_Exercise directions_:
Your response is a verbatim copy of the listing, stripped of its images.

_Exercise inputs_:
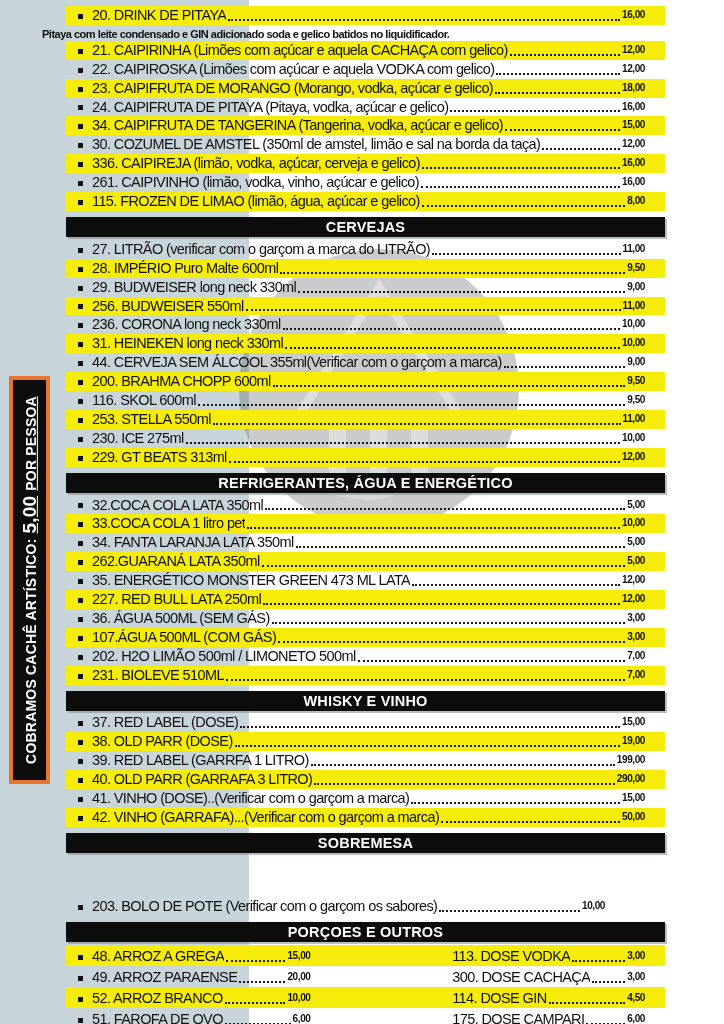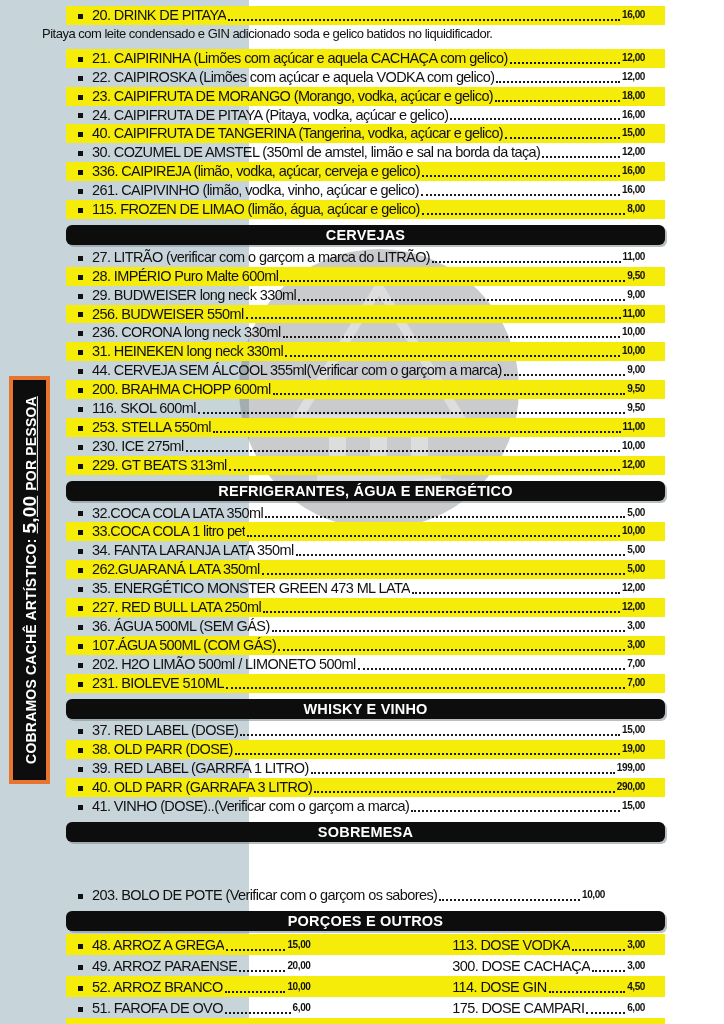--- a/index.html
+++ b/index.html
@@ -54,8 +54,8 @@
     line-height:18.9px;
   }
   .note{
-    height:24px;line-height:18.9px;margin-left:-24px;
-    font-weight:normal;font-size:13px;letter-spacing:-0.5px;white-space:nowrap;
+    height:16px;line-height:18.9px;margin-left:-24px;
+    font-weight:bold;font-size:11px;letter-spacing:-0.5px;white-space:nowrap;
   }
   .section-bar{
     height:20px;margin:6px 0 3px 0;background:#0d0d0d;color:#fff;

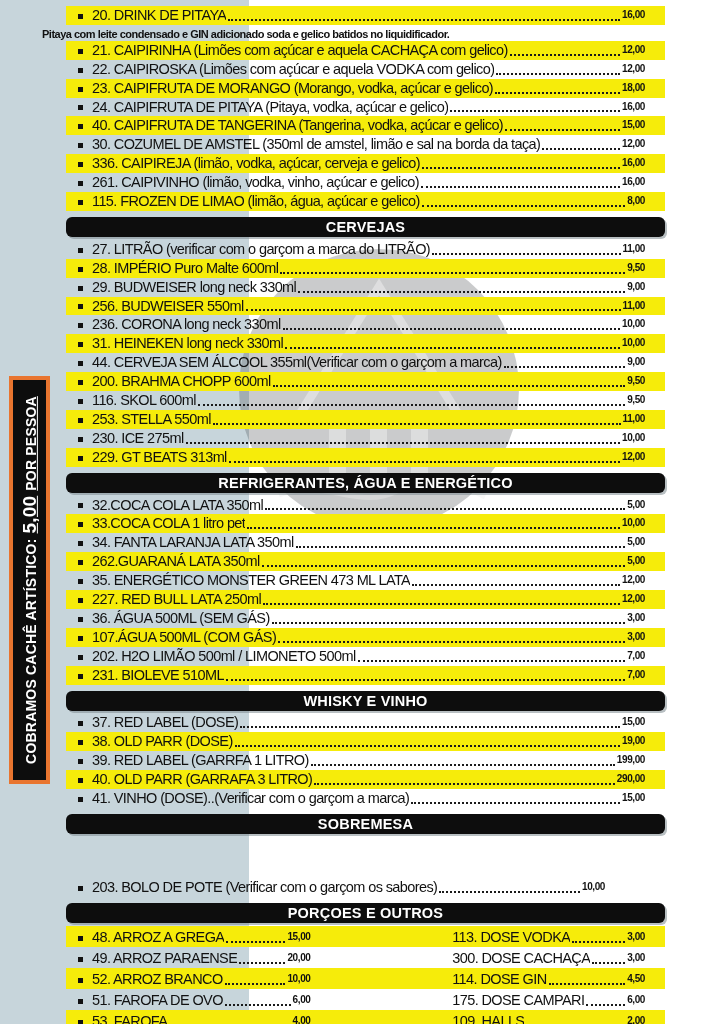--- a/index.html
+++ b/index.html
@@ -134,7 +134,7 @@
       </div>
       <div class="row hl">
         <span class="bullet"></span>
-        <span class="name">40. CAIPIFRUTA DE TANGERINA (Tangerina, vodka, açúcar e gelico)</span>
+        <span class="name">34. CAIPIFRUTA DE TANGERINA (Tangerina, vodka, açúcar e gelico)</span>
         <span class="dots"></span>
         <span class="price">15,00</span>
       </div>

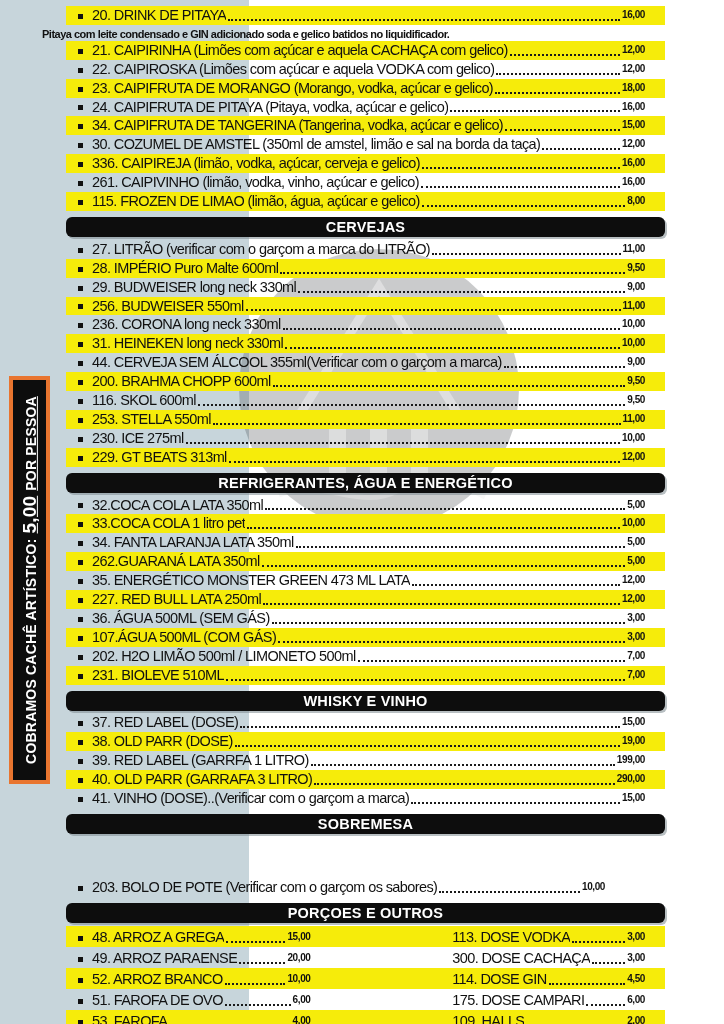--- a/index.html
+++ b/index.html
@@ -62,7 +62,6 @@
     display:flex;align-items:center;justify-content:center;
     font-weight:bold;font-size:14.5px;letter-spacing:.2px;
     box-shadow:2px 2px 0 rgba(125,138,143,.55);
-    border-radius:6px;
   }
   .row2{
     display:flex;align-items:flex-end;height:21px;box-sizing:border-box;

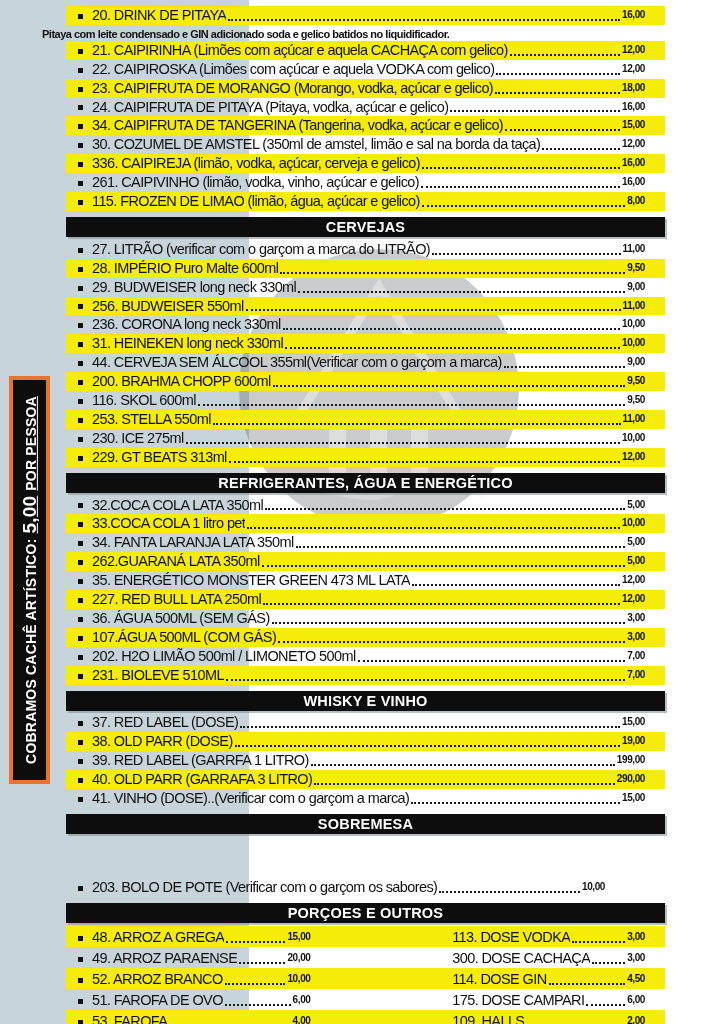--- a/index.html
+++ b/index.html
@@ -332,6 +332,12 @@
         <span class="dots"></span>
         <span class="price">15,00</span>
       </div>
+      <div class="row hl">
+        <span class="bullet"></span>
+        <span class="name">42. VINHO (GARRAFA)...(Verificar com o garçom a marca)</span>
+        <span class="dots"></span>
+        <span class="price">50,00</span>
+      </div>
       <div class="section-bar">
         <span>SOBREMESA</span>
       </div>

_Solution to this exercise_:
--- a/index.html
+++ b/index.html
@@ -54,8 +54,8 @@
     line-height:18.9px;
   }
   .note{
-    height:24px;line-height:18.9px;margin-left:-24px;
-    font-weight:normal;font-size:13px;letter-spacing:-0.5px;white-space:nowrap;
+    height:16px;line-height:18.9px;margin-left:-24px;
+    font-weight:bold;font-size:11px;letter-spacing:-0.5px;white-space:nowrap;
   }
   .section-bar{
     height:20px;margin:6px 0 3px 0;background:#0d0d0d;color:#fff;

--- a/index.html
+++ b/index.html
@@ -134,7 +134,7 @@
       </div>
       <div class="row hl">
         <span class="bullet"></span>
-        <span class="name">40. CAIPIFRUTA DE TANGERINA (Tangerina, vodka, açúcar e gelico)</span>
+        <span class="name">34. CAIPIFRUTA DE TANGERINA (Tangerina, vodka, açúcar e gelico)</span>
         <span class="dots"></span>
         <span class="price">15,00</span>
       </div>

--- a/index.html
+++ b/index.html
@@ -62,7 +62,6 @@
     display:flex;align-items:center;justify-content:center;
     font-weight:bold;font-size:14.5px;letter-spacing:.2px;
     box-shadow:2px 2px 0 rgba(125,138,143,.55);
-    border-radius:6px;
   }
   .row2{
     display:flex;align-items:flex-end;height:21px;box-sizing:border-box;

--- a/index.html
+++ b/index.html
@@ -332,6 +332,12 @@
         <span class="dots"></span>
         <span class="price">15,00</span>
       </div>
+      <div class="row hl">
+        <span class="bullet"></span>
+        <span class="name">42. VINHO (GARRAFA)...(Verificar com o garçom a marca)</span>
+        <span class="dots"></span>
+        <span class="price">50,00</span>
+      </div>
       <div class="section-bar">
         <span>SOBREMESA</span>
       </div>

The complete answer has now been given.